It’s estimated that 1.4% of the adult U.S. population experiences BPD.
Nearly 75% of people diagnosed with BPD are women.
Surveys have estimated the prevalence of borderline personality disorder to be 20% in the inpatient psychiatric population.
Borderline Personality Disorder
Individual talk therapy may successfully treat BPD. In addition, group therapy and books about borderline personality disorder can sometimes be helpful. Medications have less of a role in the treatment of BPD. But in some cases, they can improve mood swings and treat depression or other disorders that may occur with this condition.
BPD was once thought untreatable. However, this isn’t the case, and we now know there are effective treatments for BPD. Many people with BPD find relief from distress through therapy.
Dialectical Behavioral Therapy
Dialectical behavioral therapy (DBT) was developed by psychologist Marsha Linehan. This form of therapy teaches you to live and cope with difficult and overwhelming emotions. DBT is the most common form of treatment for BPD. Each skill set helps alleviate symptoms associated with BPD.
Dialectical behavioral therapy teaches you four main skill sets:
- Interpersonal effectiveness
- Emotional regulation
- Distress tolerance
Mentalization-based therapy helps you develop an awareness of your inner state. Another significant focus of mentalization-based therapy is developing empathy for other peoples’ experiences.
Research in 2018 suggests that this therapy could significantly reduce the severity of BPD symptoms and the severity of co-existing conditions and improve quality of life. The authors note that more research is still needed, though.
No single medication is effective for BPD, but medications may relieve some symptoms.
For example, medications may help with mood stabilization. If you think medication might help you, consider talking with a doctor about your symptoms.

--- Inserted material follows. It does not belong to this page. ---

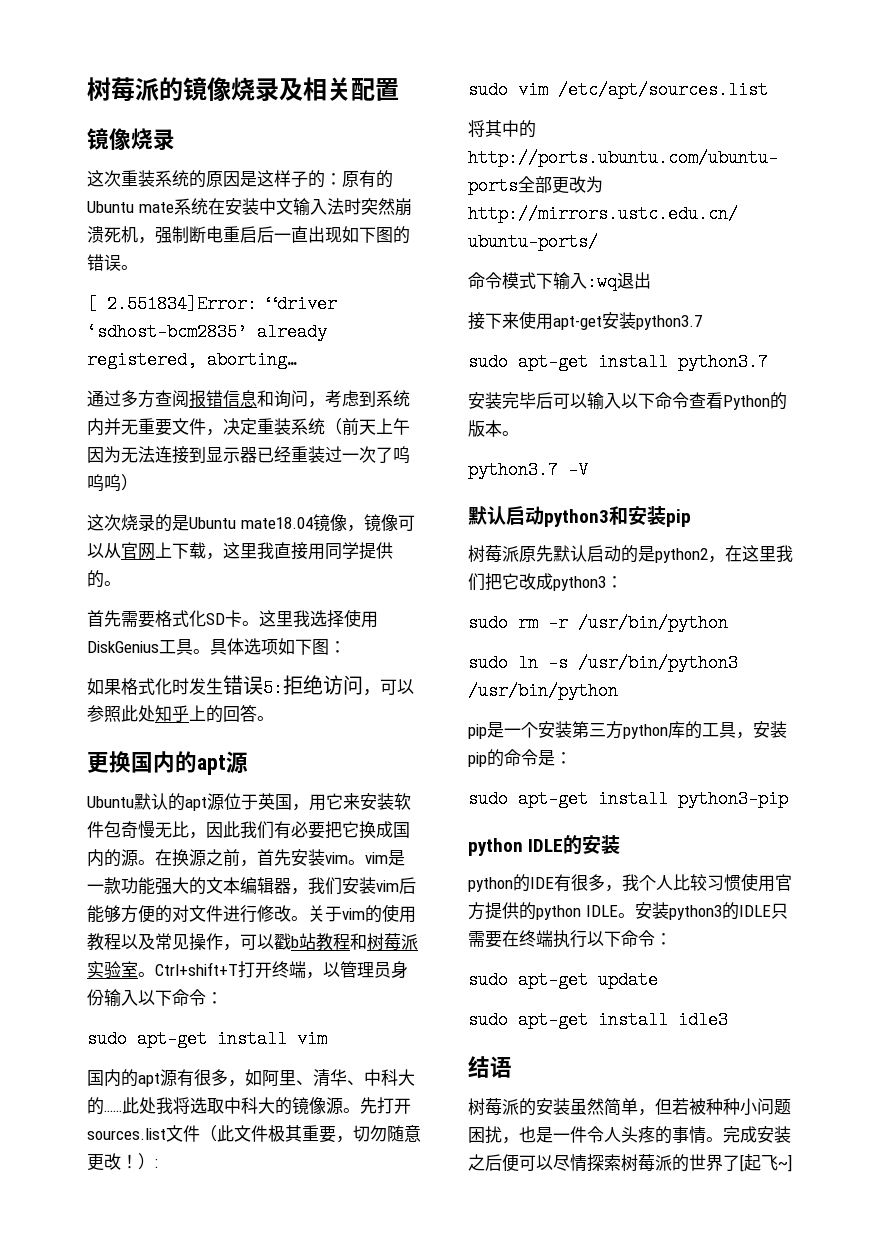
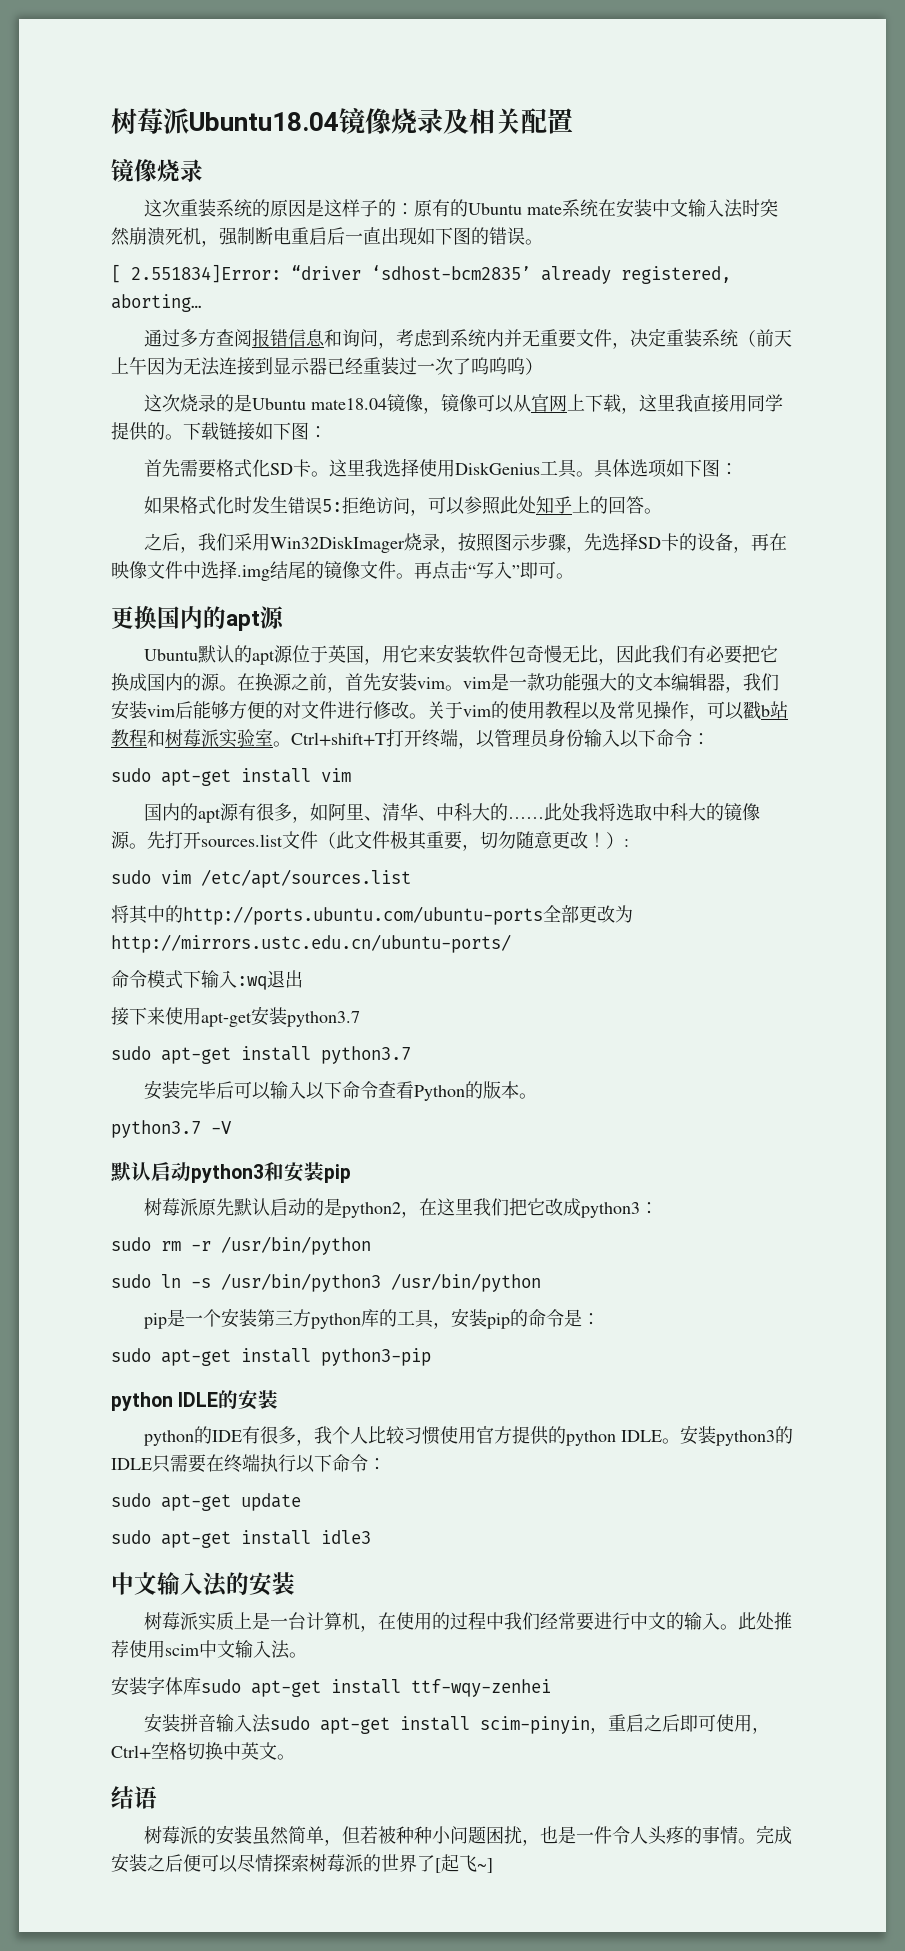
[87,77,183,102] 树莓派的 -> [111,108,339,134] 树莓派Ubuntu18.04
(121, 583) none -> [183,422,327,441] 下载链接如下图：
(274, 718) none -> [143,532,787,553] [111,560,574,581] // 之后，我们采用Win32DiskImager烧录，按照图示步骤，先选择SD卡的设备，再在映像文件中选择.img结尾的镜像文件。再点击“写入”即可。
(728, 1020) none -> [111,1572,295,1597] [143,1612,792,1632] [111,1640,307,1659] [111,1676,551,1697] [143,1713,770,1734] [111,1742,295,1760] // 中文输入法的安装 // 树莓派实质上是一台计算机，在使用的过程中我们经常要进行中文的输入。此处推荐使用scim中文输入法。 // 安装字体库sudo apt-get install ttf-wqy-zenhei // 安装拼音输入法sudo apt-get install scim-pinyin，重启之后即可使用，Ctrl+空格切换中英文。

When to Contact a Medical Professional
See your provider if you or someone you know has symptoms of borderline personality disorder. It is especially important to seek help immediately if you or someone you know is having thoughts of suicide.
You can also call 911 or the local emergency number or go to the hospital emergency room. DO NOT delay.
If someone you know has attempted suicide, call 911 or the local emergency number immediately. DO NOT leave the person alone, even after you have called for help.
 Source: Borderline personality disorder – U.S. Department of Health and Human Services National Institutes of Health
What Are the Symptoms of BPD?
The DSM-5 classifies mental disorders and includes specific diagnostic criteria for all recognized mental disorders. DSM-5 is a valuable tool for diagnosis and treatment, but it is also a tool for communication, providing a standard language for researchers and clinicians to discuss symptoms and disorders.
According to the DSM-5, the symptoms of BPD include:
- Intense fear of abandonment and efforts to avoid abandonment (real or imagined).
- Turbulent, intense, and erratic relationships usually involve vacillating perceptions of others (from extremely positive to extremely negative).
- Lack of a sense of self or an unstable sense of self.
- Impulsive acts that can be hurtful to oneself (such as risky sex, excessive spending, and reckless driving).
- Repeated suicidal gestures or behavior or self-mutilating behavior.
- Chronic feelings of emptiness.
- Episodes of intense (and usually inappropriate) anger or difficulty controlling anger (such as repeated physical fights or inappropriate displays of anger).
- Temporary feelings of paranoia (often stress-related) or severe dissociative symptoms (such as feeling detached from oneself, trancelike).
Anyone with some of these symptoms may need to be referred to a licensed mental health professional for a complete assessment.
Examples of Symptomatic Behavior (BPD)
Patterns of unstable and intense relationships Jonathan comes in to see his case manager, Luke, and announces that he plans to marry a woman he met at a speed-dating app the night before. Luke has heard this same story from Jonathan at least once a month for the past four months.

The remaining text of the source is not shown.